ATHENS, Ala. - Food trucks are a growing trend, and the owner of Joe's Famous Pizzeria wants to see it in Athens.
Joe Carlucci went before the city council and wanted to see how to go about making it happen. He's had a mobile oven for over a year, and has seen its success at festivals and events around the Tennessee Valley, but now wants to see it in his own backyard.
He believes it would be a win all around: for businesses like his, for the cities, and for residents, all while keeping money and people in town.
"It's bringing revenue, it's bringing entertainment for families, less travel, less of a headache, why not do it," said Carlucci.

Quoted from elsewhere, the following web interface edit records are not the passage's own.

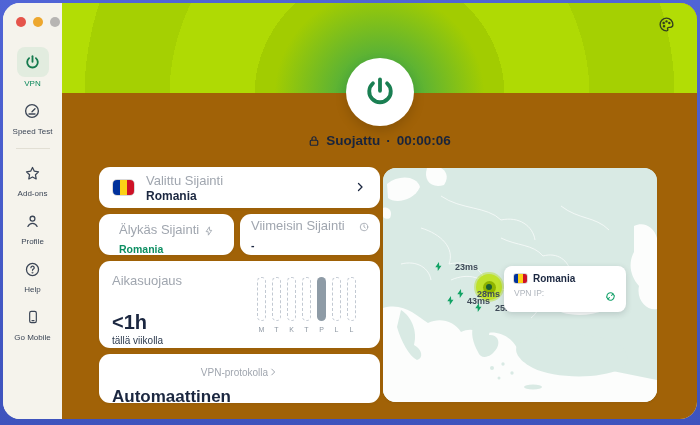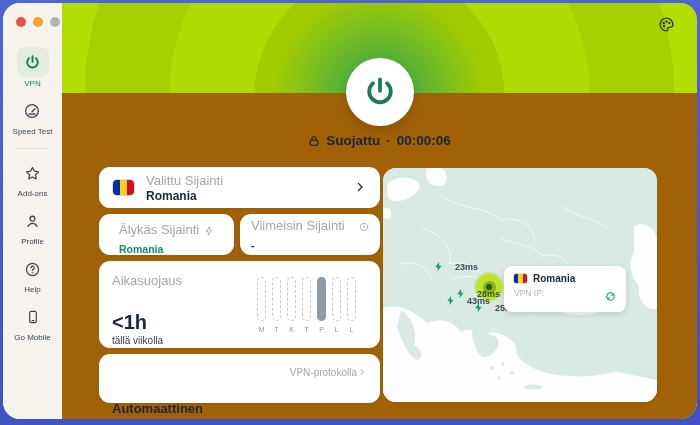--- a/index.html
+++ b/index.html
@@ -79,23 +79,23 @@
     display:flex; gap:6px; align-items:flex-end;
   }
   .bar-col { display:flex; flex-direction:column; align-items:center; gap:5px; }
   .bar {
     width:9px; height:44px; border-radius:5px;
     border:1px dashed #c2c9d2; background:transparent;
   }
   .bar.filled { border:none; background:#8e9ba6; }
   .day { font-size:7px; color:#8d97a2; }
   .card-proto { left:37px; top:351px; width:281px; height:49px; padding:9px 13px; cursor:pointer; }
-  .proto-head { display:flex; justify-content:flex-end; align-items:center; }
+  .proto-head { display:flex; justify-content:center; align-items:center; }
   .card-proto .lbl { font-size:10px; }
-  .card-proto .val { font-size:13px; margin-top:20px; }
+  .card-proto .val { font-size:17px; margin-top:6px; }
   
   .map-card {
     position:absolute; left:321px; top:165px; width:274px; height:234px;
     border-radius:13px; overflow:hidden; background:#d9eae4;
     box-shadow:0 1px 3px rgba(40,50,60,.08);
   }
   .map-card svg.geo { position:absolute; inset:0; }
   .ping { position:absolute; display:flex; align-items:center; gap:11px; color:#3f4a58; font-size:9px; font-weight:bold; }
   .ping svg { color:#12a365; }
   .pulse { position:absolute; width:26px; height:26px; border-radius:50%;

"Really he was the catalyst that we needed to get things rolling on it," said Athens City Council President Joseph Cannon.
Currently, they're not widely allowed, only in industrial areas. Cannon explains they would have to change policies to allow businesses to get permits.
"I would want the business owners to drive it more than us," said Cannon. "After all, that's why we're here, to make sure it all works out for them, they should have a big say in it."
Carlucci proposed a committee, of which he'd be a part, made up of business owners, like his mentors at Earth & Stone Pizza in Huntsville, and experienced food truck operators, to monitor its implementation in the city.
Carlucci and Cannon agree, they would not want food trucks to take away from existing commerce; they are both against putting a food truck outside a standing restaurant.
But Carlucci has tons of ideas, wanting to see them at the city's events and festivals.
"We’re not talking about going out there and taking business," he said. "We’re talking about a separate area where we could have events, where the sportsplex is, there are events there. Every weekend there's something going on; and during the day at businesses for lunch or dinner where those people only have a 30 minute break and can't get lunch, have a food truck out there."
Cannon says it would require a lot more conversation but would be great for the city.
"A lot of us have gone to rallies at other places and said 'how do we do this but keep Athens?' We're not trying to be Decatur, not trying to be Huntsville," said Cannon. "We're Athens, how do we put our spin on it?"
As much as residents commute to street food rallies in Huntsville and other cities, Carlucci hopes it could potentially bring residents to Athens.